ATM Grupa (pracuje głównie dla TVP i dla kanałów Polsatu) w drugiej połowie roku zacznie produkować programy dla własnej stacji ATM Rozrywka TV, która ruszyła w tym roku w ramach jednego z pakietów kanałów naziemnej telewizji cyfrowej. – Pewnie będą to tańsze od innych produkcji telenowele dokumentalne. Od lipca ruszamy z ofertą reklamową – kanał zacznie mieć własne przychody. Break-even stacji spodziewamy się w 2015 r., a do tego czasu czeka nas cały proces inwestycyjny – mówi „Parkietowi" Maciej Grzywaczewski, wiceprezes firmy.
Zarząd chce, by dla ATM Rozrywki, której zasięg naziemny wynosi dziś około 20 proc., produkowały też inne firmy. – Rozmawiamy z innymi producentami, z którymi chcielibyśmy się dzielić wpływami reklamowymi uzyskiwanymi z bloków reklamowych pokazywanych przy ich produkcjach. Obecnie najszerzej praktykowany jest inny zwyczaj: producent otrzymuje jednorazową opłatę za wykorzystanie jego produkcji – wyjaśnia Grzywaczewski.
Stworzenie pierwszego własnego kanału sporo firmę kosztowało. Sama zawarta na początku tego roku (obowiązuje do 24 lutego 2021 r.) umowa z Emitelem na dosyłanie sygnału stacji opiewa na 55,6 mln zł, a opłaty koncesyjne za nadawanie ATM Rozrywka TV wyniosą w ciągu 10 lat 10,8 mln zł.
Nowe zamówienia
Kolejne przychody firmy mają pochodzić z ogromnego Centrum Produkcyjno-Filmowego, jakie ATM Grupa wybudowała za około 50 mln zł w warszawskiej dzielnicy Wawer. W 2011 r. (studio ruszyło w październiku) wpływy z wynajmu sprzętu i lokali stanowiły 4,4 proc. skonsolidowanych przychodów spółki.

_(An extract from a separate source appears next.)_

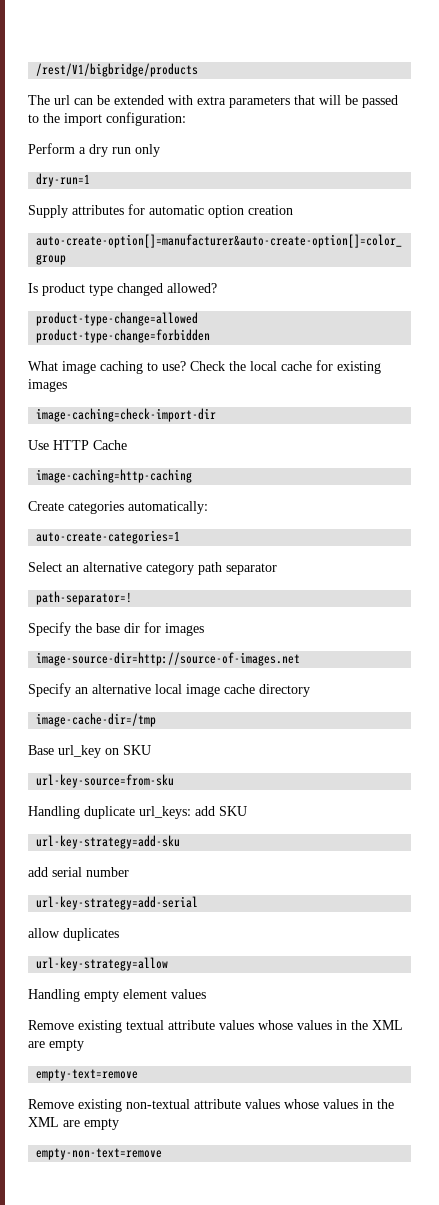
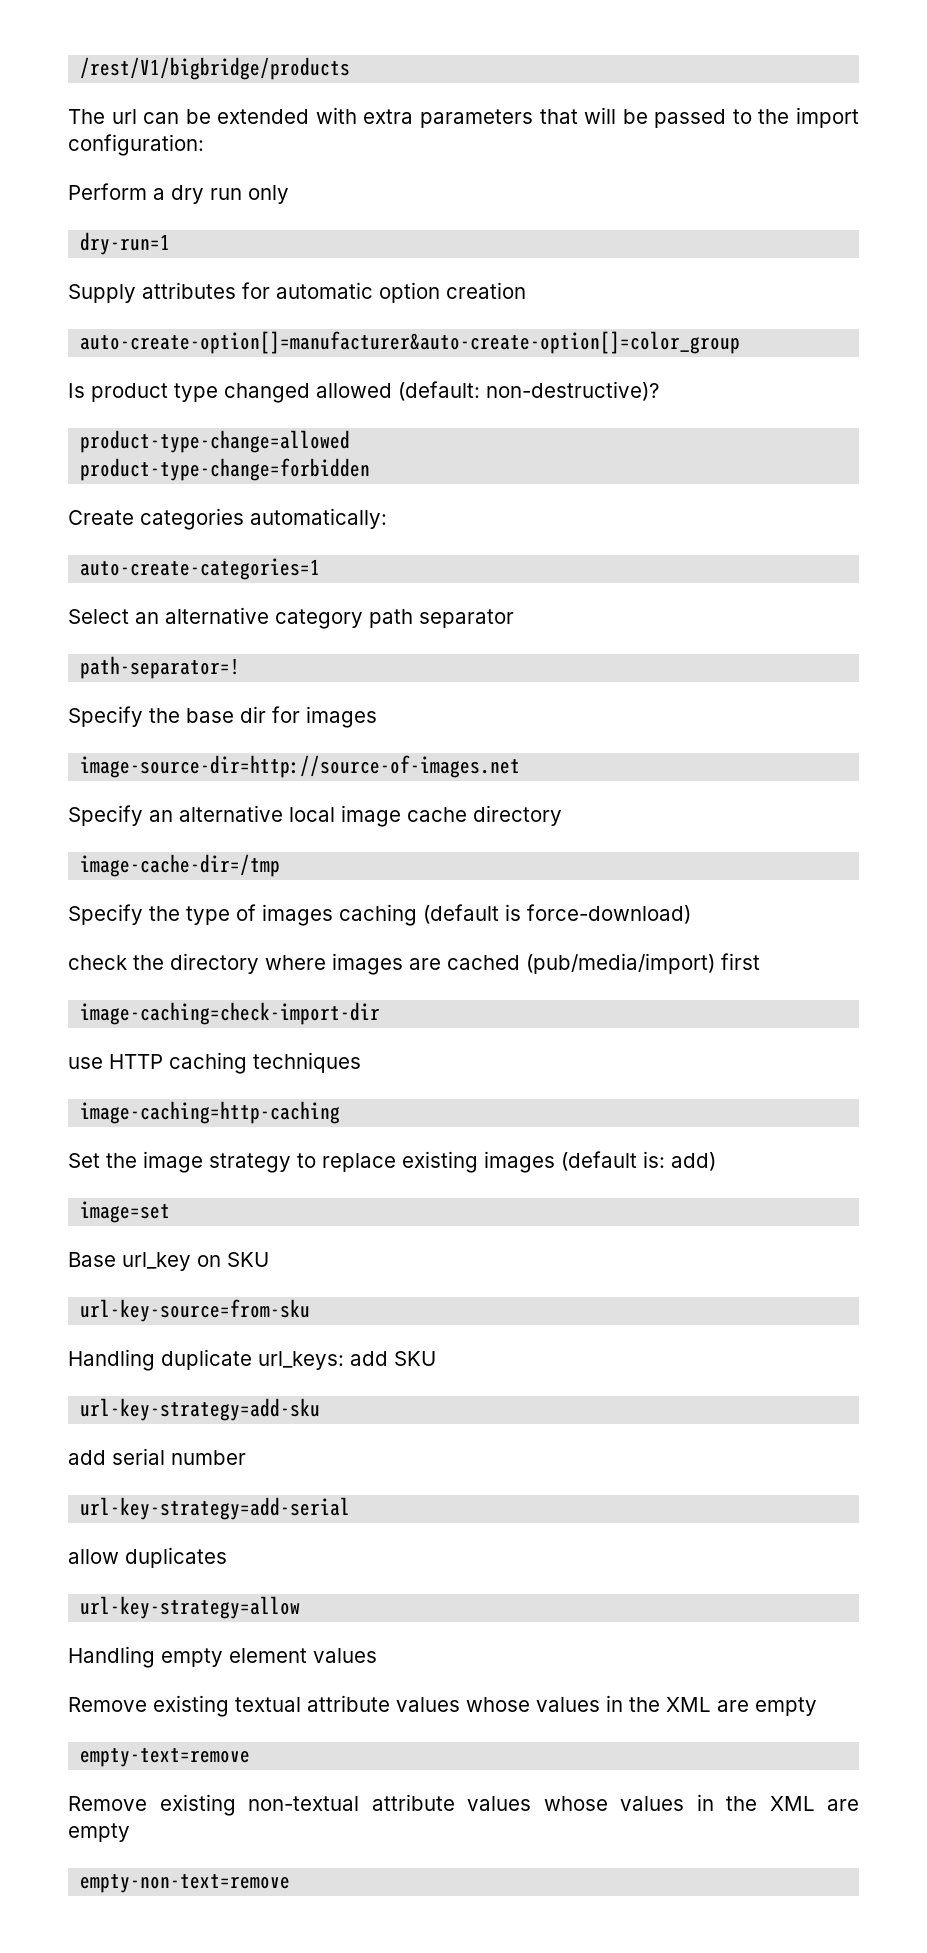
[167,283,217,293] allowed? -> [316,381,659,401] allowed (default: non-destructive)?
[28,360,381,374] [28,379,67,392] [36,408,217,422] [28,440,127,450] [36,469,193,483] // What image caching to use? Check the local cache for existing images // image-caching=check-import-dir // Use HTTP Cache // image-caching=http-caching -> (371, 469) none
(157, 720) none -> [68,904,691,926] [68,953,760,975] [80,1002,381,1025] [68,1052,361,1074] [80,1101,341,1124] [68,1151,716,1173] [80,1201,171,1223] // Specify the type of images caching (default is force-download) // check the directory where images are cached (pub/media/import) first // image-caching=check-import-dir // use HTTP caching techniques // image-caching=http-caching // Set the image strategy to replace existing images (default is: add) // image=set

– Studio powoli wchodzi w rynkowy krwiobieg. Budując je, myśleliśmy, że przeniesie się tu sporo produkcji, bo zamiana starych, nieprzystosowanych do kręcenia materiałów hal na nowoczesny przystosowany do tego obiekt, będzie bardzo korzystna. Ale producenci pilnują kosztów, a my nie możemy wynajmować naszych sal po takiej cenie, jaką płacą za stare hale fabryczne – podkreśla wiceprezes ATM Grupa.